Durante media hora el presidente Hugo Chávez permaneció a oscuras en el escenario del teatro del Círculo Militar, la noche del jueves, rodeado por dos docenas de guardaespaldas.
Centenares de campesinos lo esperaron durante horas. Cuando apareció, los presentes lo aclamaron con consignas. “¡Chávez, aguanta, el pueblo se levanta!”, gritaban unos. “¡Aleeertaaaa, aleeertaaa, alerta que camina la espada de Bolívar por América Latina”, repetían otros.
“¡Temblad oligarcas!”, “¡La Venezuela bolivariana es la fuerza soberana!”, insistieron los campesinos cuando Chávez les devolvió el saludo golpeando su palma izquierda con el puño derecho.
Minutos después, una falla dejó el salón en tinieblas. De inmediato, más de 20 guardaespaldas corrieron hacia la mesa principal. Rodearon a Chávez formando un círculo, como una manada de búfalos protegiéndose de un ataque.

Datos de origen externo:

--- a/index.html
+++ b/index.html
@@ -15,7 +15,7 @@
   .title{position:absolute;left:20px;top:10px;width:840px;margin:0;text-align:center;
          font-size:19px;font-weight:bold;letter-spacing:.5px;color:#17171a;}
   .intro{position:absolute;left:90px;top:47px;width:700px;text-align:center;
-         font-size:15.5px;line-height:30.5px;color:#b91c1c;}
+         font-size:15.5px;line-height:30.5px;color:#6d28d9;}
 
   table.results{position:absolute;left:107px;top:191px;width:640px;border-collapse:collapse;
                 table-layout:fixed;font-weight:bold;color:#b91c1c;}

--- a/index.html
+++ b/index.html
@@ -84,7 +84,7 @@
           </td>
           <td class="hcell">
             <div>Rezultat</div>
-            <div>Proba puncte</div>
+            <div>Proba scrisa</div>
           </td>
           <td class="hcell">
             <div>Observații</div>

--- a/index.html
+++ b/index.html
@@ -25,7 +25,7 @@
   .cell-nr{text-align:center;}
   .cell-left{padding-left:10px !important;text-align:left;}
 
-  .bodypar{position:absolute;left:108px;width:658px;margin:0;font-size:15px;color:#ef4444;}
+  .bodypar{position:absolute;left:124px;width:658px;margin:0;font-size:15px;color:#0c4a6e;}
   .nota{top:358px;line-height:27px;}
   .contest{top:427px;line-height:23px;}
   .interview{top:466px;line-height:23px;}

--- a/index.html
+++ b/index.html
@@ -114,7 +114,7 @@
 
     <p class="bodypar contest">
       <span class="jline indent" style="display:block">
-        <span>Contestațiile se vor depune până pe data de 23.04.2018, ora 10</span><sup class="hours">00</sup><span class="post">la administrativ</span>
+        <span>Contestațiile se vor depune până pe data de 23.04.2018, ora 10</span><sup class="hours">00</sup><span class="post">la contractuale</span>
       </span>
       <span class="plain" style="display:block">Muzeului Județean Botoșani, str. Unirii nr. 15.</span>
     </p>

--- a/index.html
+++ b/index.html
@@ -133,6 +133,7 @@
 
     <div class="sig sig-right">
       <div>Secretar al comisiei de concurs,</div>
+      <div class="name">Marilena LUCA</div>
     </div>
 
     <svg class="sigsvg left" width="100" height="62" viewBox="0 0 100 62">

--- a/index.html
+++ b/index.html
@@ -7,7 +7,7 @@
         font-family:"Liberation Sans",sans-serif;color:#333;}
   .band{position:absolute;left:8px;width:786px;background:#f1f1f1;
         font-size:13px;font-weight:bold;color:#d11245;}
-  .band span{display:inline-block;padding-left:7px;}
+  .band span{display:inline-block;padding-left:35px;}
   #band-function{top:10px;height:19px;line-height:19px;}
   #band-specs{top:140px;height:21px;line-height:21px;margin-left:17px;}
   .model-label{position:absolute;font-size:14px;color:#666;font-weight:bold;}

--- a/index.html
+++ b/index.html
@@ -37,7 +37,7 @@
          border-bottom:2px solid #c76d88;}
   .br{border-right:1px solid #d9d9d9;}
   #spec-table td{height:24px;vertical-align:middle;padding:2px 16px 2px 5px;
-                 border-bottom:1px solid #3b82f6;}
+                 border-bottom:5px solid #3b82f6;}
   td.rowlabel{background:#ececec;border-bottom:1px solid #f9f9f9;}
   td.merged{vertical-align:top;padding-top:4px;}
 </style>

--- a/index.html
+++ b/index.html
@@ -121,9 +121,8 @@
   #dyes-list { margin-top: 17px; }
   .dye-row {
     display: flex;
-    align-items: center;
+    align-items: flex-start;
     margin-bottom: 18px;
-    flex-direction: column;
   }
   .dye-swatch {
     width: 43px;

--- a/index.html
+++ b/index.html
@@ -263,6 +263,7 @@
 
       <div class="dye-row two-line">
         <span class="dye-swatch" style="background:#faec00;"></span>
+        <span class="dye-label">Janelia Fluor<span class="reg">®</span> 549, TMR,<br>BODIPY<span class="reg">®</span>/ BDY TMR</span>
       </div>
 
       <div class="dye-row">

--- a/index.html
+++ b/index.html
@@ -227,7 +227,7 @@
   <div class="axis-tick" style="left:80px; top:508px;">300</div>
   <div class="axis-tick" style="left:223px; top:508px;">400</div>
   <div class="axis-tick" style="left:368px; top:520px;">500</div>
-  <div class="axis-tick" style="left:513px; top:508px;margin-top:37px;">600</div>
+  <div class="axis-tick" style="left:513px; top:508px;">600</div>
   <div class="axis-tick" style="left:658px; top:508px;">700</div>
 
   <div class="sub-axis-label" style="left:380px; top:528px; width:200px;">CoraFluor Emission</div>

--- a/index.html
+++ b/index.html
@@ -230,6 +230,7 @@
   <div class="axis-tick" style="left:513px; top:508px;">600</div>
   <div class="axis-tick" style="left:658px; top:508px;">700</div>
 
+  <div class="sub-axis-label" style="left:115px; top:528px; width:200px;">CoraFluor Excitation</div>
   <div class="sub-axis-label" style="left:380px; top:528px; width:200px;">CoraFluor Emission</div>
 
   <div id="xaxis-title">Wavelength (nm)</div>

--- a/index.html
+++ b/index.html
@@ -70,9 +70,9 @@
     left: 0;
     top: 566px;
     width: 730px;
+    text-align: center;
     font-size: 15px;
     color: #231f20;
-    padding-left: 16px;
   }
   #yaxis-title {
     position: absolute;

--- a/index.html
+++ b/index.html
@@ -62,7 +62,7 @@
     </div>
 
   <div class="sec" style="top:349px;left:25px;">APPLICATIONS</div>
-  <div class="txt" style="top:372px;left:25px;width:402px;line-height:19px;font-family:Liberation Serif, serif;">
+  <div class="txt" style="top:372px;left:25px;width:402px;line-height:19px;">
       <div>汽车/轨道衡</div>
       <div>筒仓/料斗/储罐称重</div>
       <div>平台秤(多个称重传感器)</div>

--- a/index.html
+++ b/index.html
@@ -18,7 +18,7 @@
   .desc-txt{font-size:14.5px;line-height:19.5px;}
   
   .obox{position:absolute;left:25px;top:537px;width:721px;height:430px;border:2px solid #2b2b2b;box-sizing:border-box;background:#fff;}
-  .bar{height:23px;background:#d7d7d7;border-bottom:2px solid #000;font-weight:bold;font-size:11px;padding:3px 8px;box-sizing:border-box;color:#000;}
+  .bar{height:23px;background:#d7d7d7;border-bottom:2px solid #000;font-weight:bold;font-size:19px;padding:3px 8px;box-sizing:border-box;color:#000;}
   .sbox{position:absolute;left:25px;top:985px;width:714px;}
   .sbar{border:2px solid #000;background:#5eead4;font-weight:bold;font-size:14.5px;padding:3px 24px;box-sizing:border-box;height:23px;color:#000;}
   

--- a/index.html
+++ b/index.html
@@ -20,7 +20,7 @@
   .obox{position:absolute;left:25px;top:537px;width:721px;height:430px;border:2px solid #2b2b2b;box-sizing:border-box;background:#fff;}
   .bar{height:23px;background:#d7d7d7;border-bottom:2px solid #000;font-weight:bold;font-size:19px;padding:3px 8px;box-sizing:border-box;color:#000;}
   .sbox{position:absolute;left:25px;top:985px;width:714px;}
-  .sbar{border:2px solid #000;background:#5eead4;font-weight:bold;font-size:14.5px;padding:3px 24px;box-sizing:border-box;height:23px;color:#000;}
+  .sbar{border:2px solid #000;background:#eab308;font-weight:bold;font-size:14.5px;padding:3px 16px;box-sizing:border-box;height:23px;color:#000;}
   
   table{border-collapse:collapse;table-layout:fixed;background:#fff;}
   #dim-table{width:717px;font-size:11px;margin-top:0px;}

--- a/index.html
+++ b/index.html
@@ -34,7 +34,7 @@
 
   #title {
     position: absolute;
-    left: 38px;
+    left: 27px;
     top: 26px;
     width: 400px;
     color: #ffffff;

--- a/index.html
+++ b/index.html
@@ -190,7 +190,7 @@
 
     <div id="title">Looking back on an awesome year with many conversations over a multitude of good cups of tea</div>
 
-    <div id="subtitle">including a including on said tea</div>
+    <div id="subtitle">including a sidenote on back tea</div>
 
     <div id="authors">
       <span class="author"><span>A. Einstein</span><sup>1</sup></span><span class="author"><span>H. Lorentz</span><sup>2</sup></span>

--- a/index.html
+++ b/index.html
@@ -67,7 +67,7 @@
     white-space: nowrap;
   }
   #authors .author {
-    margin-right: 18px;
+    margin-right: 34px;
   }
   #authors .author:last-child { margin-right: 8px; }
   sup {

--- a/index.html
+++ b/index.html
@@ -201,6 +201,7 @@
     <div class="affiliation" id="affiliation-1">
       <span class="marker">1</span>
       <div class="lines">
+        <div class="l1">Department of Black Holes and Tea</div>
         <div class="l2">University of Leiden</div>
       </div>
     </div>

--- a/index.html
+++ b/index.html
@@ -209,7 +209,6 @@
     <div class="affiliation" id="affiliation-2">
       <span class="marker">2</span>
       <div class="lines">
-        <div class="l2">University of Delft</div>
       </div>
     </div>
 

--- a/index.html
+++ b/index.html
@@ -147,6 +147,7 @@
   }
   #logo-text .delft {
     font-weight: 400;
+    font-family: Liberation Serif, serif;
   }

¡Chávez, la Virgen Santísima te protege!, gritó una mujer. Otro selló el “manto protector”: “¡Chávez, nosotros te cuidamos¡”. Entonces se escuchó su voz inconfundible: “Por favor, hagan silencio y manténganse en sus asientos”.
Nadie más se movió, gritó ni habló. Los soldados pidieron apagar los celulares.
Intenté tomar una fotografía del espectacular anillo de protección y un soldado amenazó con quitarme la cámara.
Quise prender mi radio de transistores para saber qué ocurría y otro me advirtió que no lo hiciera.
Saqué mi libreta para tomar notas y otro me ordenó imponente: “Oye, tú; guarda eso”.
Un periodista del gobierno que estaba detrás mío murmuró: “Y tampoco te dejan pensar”.
La electricidad volvió. Al final del discurso, de una hora, la energía falló otra vez. Chávez se despidió y se retiró por un costado del escenario.
Pero el público no pudo retirarse del auditorio. “¿Y por qué no nos podemos ir?”, preguntó un hombre a otro.
“Por seguridad, hasta que Chávez haya salido del edificio”, le respondió.
“Ah, pues por la seguridad de mi comandante yo pasaría aquí toda la noche”.